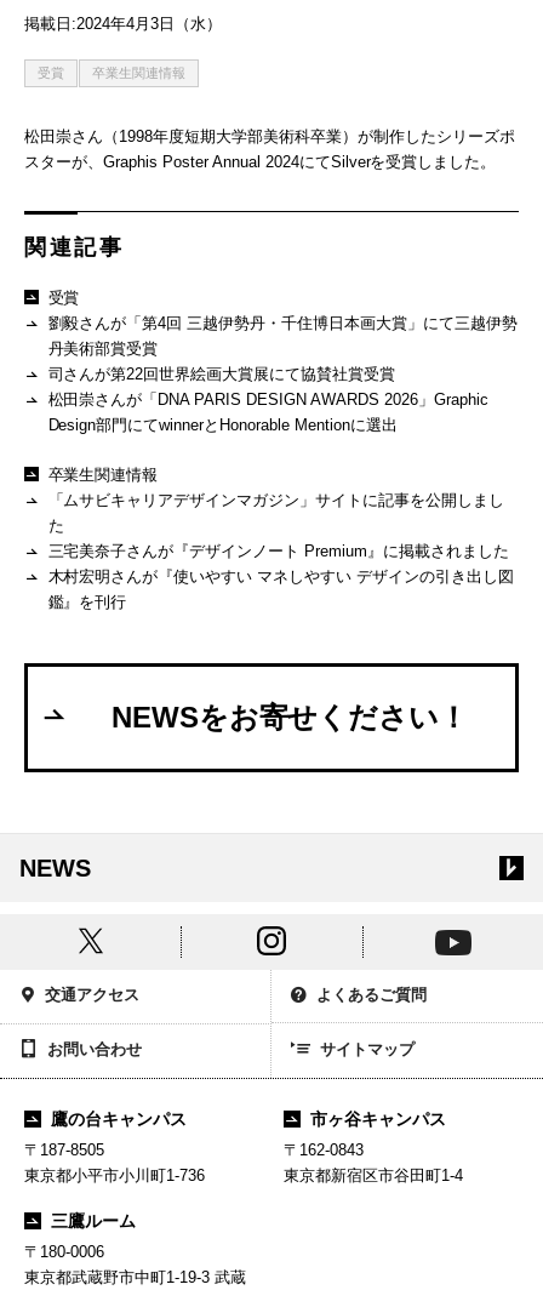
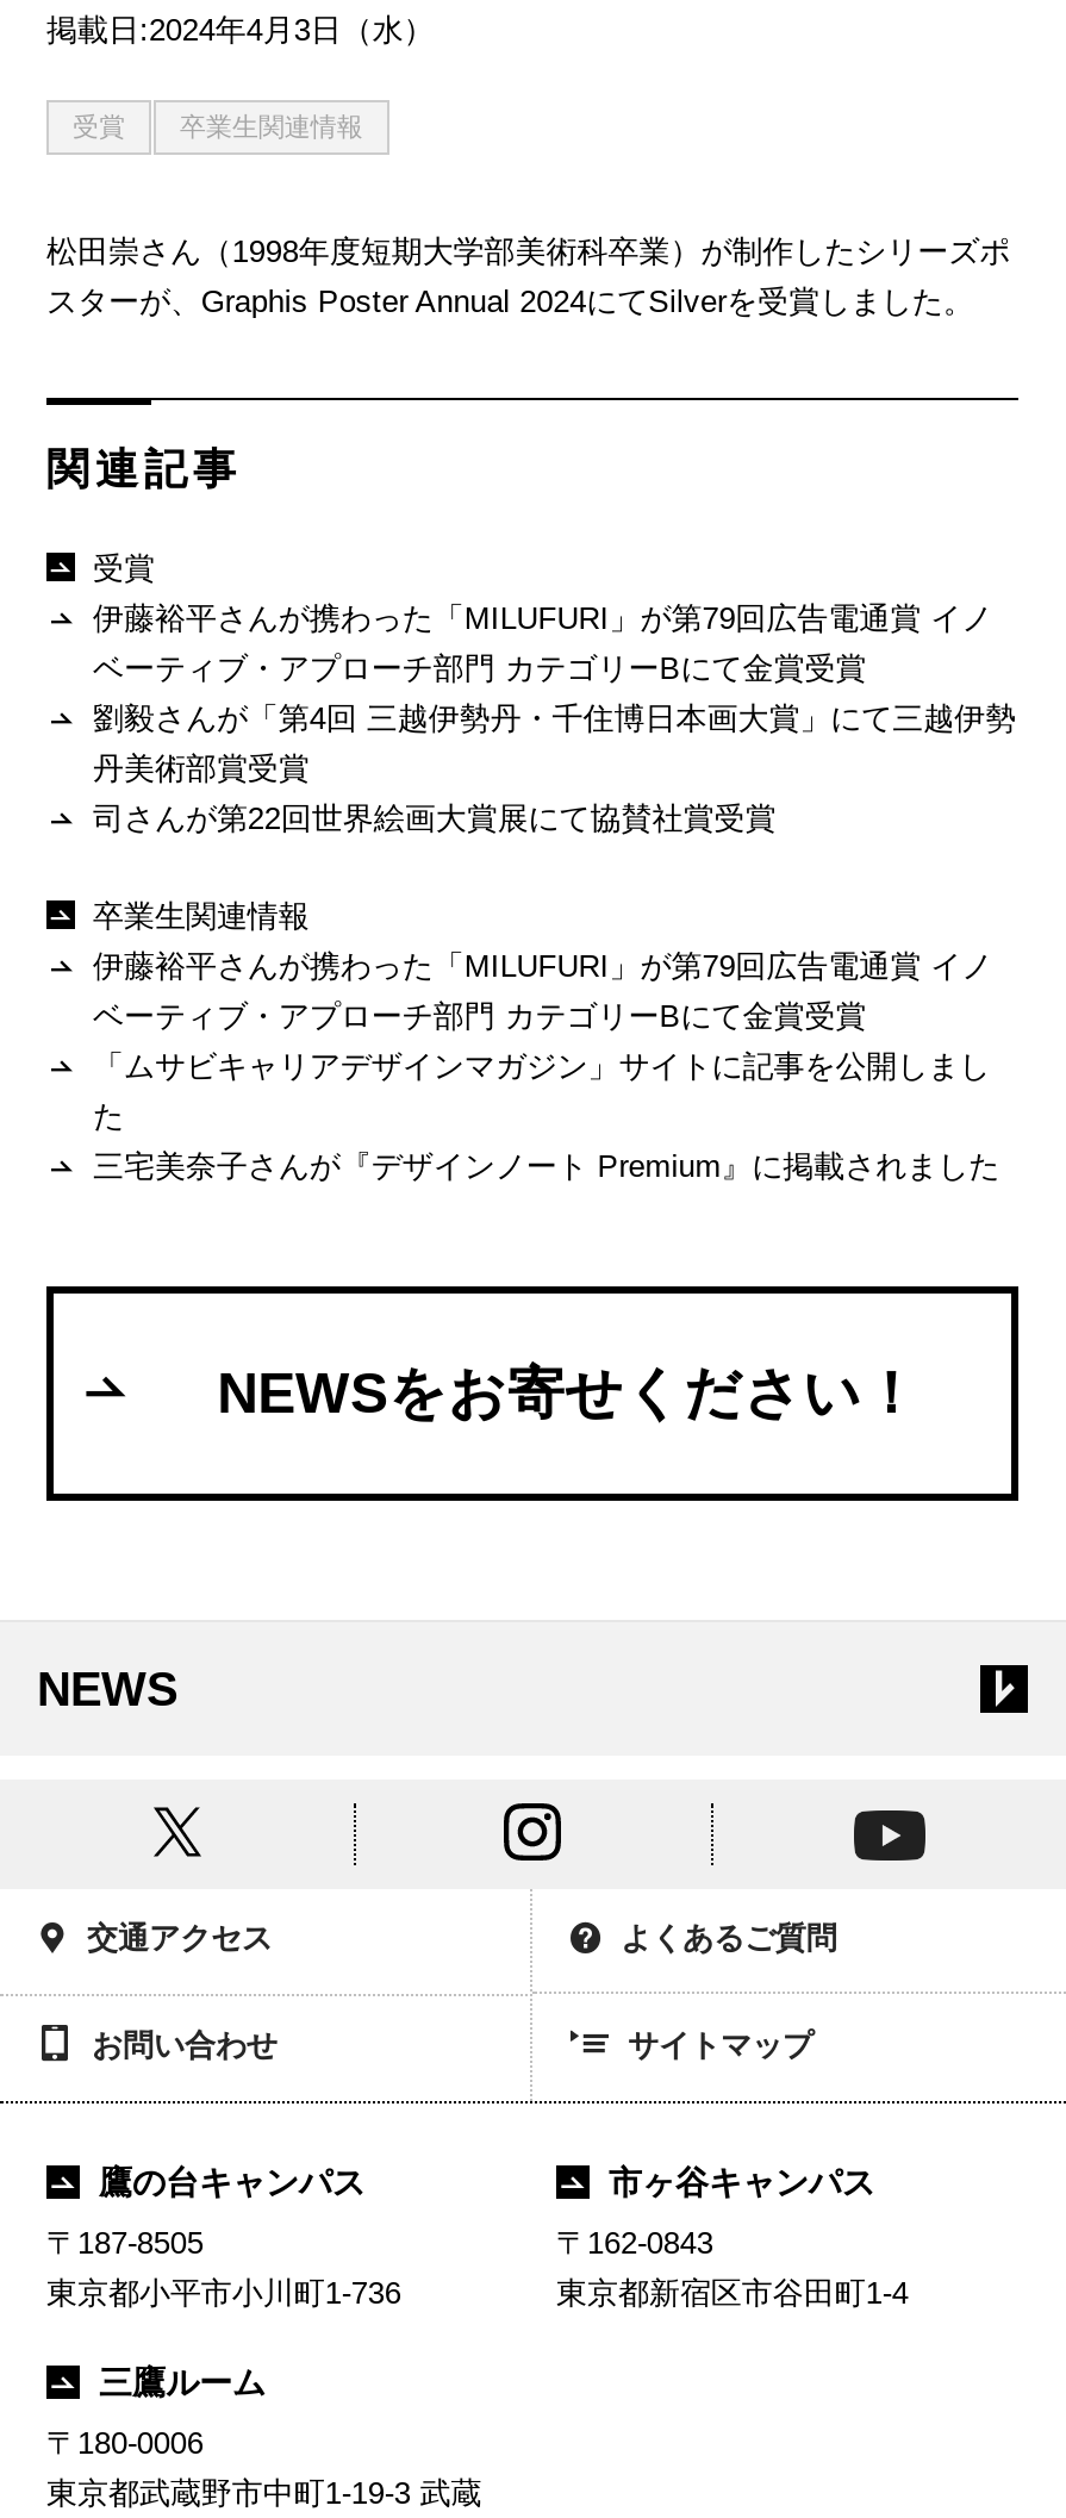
none -> [93,601,992,686] 伊藤裕平さんが携わった「MILUFURI」が第79回広告電通賞 イノ | ベーティブ・アプローチ部門 カテゴリーBにて金賞受賞
moved [48,314,518,383] -> [93,701,1016,836]: 劉毅さんが「第4回 三越伊勢丹・千住博日本画大賞」にて三越伊勢 | 丹美術部賞受賞 | 司さんが第22回世界絵画大賞展にて協賛社賞受賞
[48,391,488,434] 松田崇さんが「DNA PARIS DESIGN AWARDS 2026」Graphic | Design部門にてwinnerとHonorable Mentionに選出 -> none
none -> [93,948,992,1034] 伊藤裕平さんが携わった「MILUFURI」が第79回広告電通賞 イノ | ベーティブ・アプローチ部門 カテゴリーBにて金賞受賞
moved [48,491,509,560] -> [93,1048,1000,1184]: 「ムサビキャリアデザインマガジン」サイトに記事を公開しまし | た | 三宅美奈子さんが『デザインノート Premium』に掲載されました
[48,568,514,611] 木村宏明さんが『使いやすい マネしやすい デザインの引き出し図 | 鑑』を刊行 -> none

◇ ◇ ◇ ◇ ◇ ◇ ◇

DIRECTIONS FOR THIS TASK. Set every line of the records down again exactly, and exclude all pictures.

EXPECTED ANSWER.
none -> [93,601,992,686] 伊藤裕平さんが携わった「MILUFURI」が第79回広告電通賞 イノ | ベーティブ・アプローチ部門 カテゴリーBにて金賞受賞
moved [48,314,518,383] -> [93,701,1016,836]: 劉毅さんが「第4回 三越伊勢丹・千住博日本画大賞」にて三越伊勢 | 丹美術部賞受賞 | 司さんが第22回世界絵画大賞展にて協賛社賞受賞
[48,391,488,434] 松田崇さんが「DNA PARIS DESIGN AWARDS 2026」Graphic | Design部門にてwinnerとHonorable Mentionに選出 -> none
none -> [93,948,992,1034] 伊藤裕平さんが携わった「MILUFURI」が第79回広告電通賞 イノ | ベーティブ・アプローチ部門 カテゴリーBにて金賞受賞
moved [48,491,509,560] -> [93,1048,1000,1184]: 「ムサビキャリアデザインマガジン」サイトに記事を公開しまし | た | 三宅美奈子さんが『デザインノート Premium』に掲載されました
[48,568,514,611] 木村宏明さんが『使いやすい マネしやすい デザインの引き出し図 | 鑑』を刊行 -> none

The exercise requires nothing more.